## Exercise prompt
Exactly the lines from the one that contains "row order: Line" through the end of the material below are to be output, the first and last included.

┌─ Data for this exercise

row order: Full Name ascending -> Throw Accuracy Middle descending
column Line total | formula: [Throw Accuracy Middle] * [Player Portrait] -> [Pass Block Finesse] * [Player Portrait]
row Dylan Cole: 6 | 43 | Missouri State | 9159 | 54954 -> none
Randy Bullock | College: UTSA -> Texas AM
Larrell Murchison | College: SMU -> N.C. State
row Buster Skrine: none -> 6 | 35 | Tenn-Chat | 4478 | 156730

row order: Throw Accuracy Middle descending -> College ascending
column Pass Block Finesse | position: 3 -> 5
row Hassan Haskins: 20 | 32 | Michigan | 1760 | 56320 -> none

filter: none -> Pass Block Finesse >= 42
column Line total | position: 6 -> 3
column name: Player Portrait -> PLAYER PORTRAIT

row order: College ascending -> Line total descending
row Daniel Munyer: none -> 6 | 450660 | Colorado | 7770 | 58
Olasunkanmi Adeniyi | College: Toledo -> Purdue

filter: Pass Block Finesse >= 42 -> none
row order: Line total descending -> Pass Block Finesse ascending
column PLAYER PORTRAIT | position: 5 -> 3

└─

## Written response
row order: Line total descending -> Pass Block Finesse ascending
column PLAYER PORTRAIT | position: 5 -> 3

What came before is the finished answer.